### [DATA TO PROCESS]
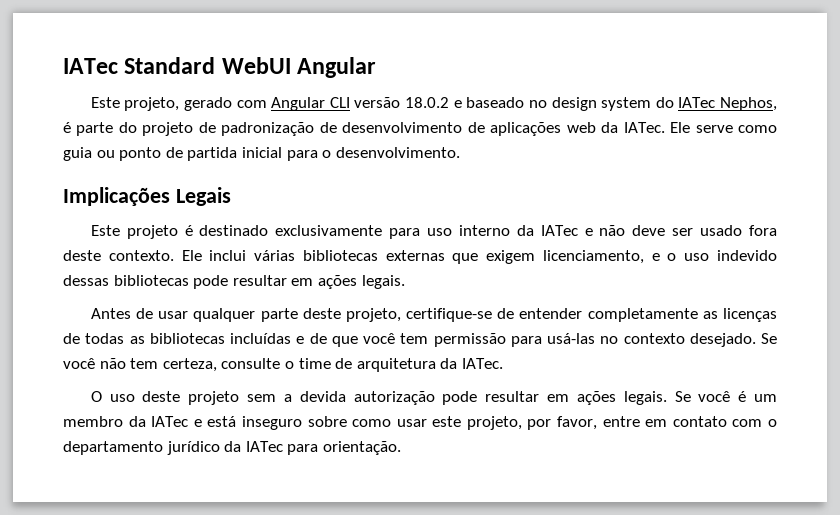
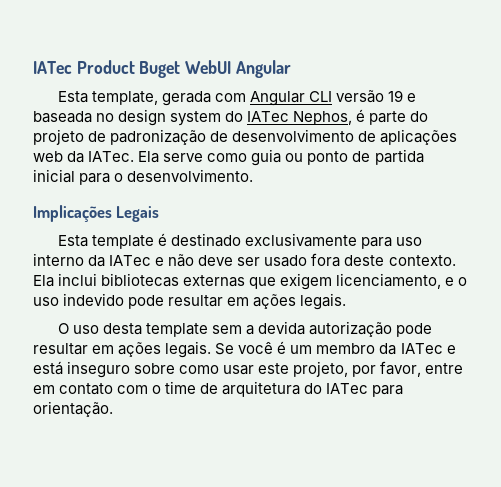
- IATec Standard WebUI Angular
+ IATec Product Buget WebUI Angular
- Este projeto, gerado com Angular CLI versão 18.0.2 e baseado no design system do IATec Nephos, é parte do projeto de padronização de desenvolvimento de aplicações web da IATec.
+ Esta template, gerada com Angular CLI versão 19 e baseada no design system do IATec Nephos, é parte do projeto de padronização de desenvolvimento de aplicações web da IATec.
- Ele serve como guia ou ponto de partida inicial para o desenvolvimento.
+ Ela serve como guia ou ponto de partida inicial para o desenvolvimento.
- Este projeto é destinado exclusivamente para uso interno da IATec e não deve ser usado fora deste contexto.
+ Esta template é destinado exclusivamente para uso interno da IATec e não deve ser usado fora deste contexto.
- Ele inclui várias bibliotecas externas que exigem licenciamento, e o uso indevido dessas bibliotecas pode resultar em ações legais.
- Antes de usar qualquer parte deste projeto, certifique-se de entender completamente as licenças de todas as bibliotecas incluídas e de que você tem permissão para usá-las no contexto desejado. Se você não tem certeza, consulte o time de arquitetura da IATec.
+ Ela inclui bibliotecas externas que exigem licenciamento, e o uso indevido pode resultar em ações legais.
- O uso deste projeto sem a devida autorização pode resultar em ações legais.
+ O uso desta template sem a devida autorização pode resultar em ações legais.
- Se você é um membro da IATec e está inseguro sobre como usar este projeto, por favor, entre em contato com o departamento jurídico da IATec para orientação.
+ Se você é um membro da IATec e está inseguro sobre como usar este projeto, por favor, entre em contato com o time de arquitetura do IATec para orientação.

### [WHAT TO PRODUCE]
Within the data above, find the lines that contain the word "autorização" and copy each of them.

### [TASK RESULT]
- O uso deste projeto sem a devida autorização pode resultar em ações legais.
+ O uso desta template sem a devida autorização pode resultar em ações legais.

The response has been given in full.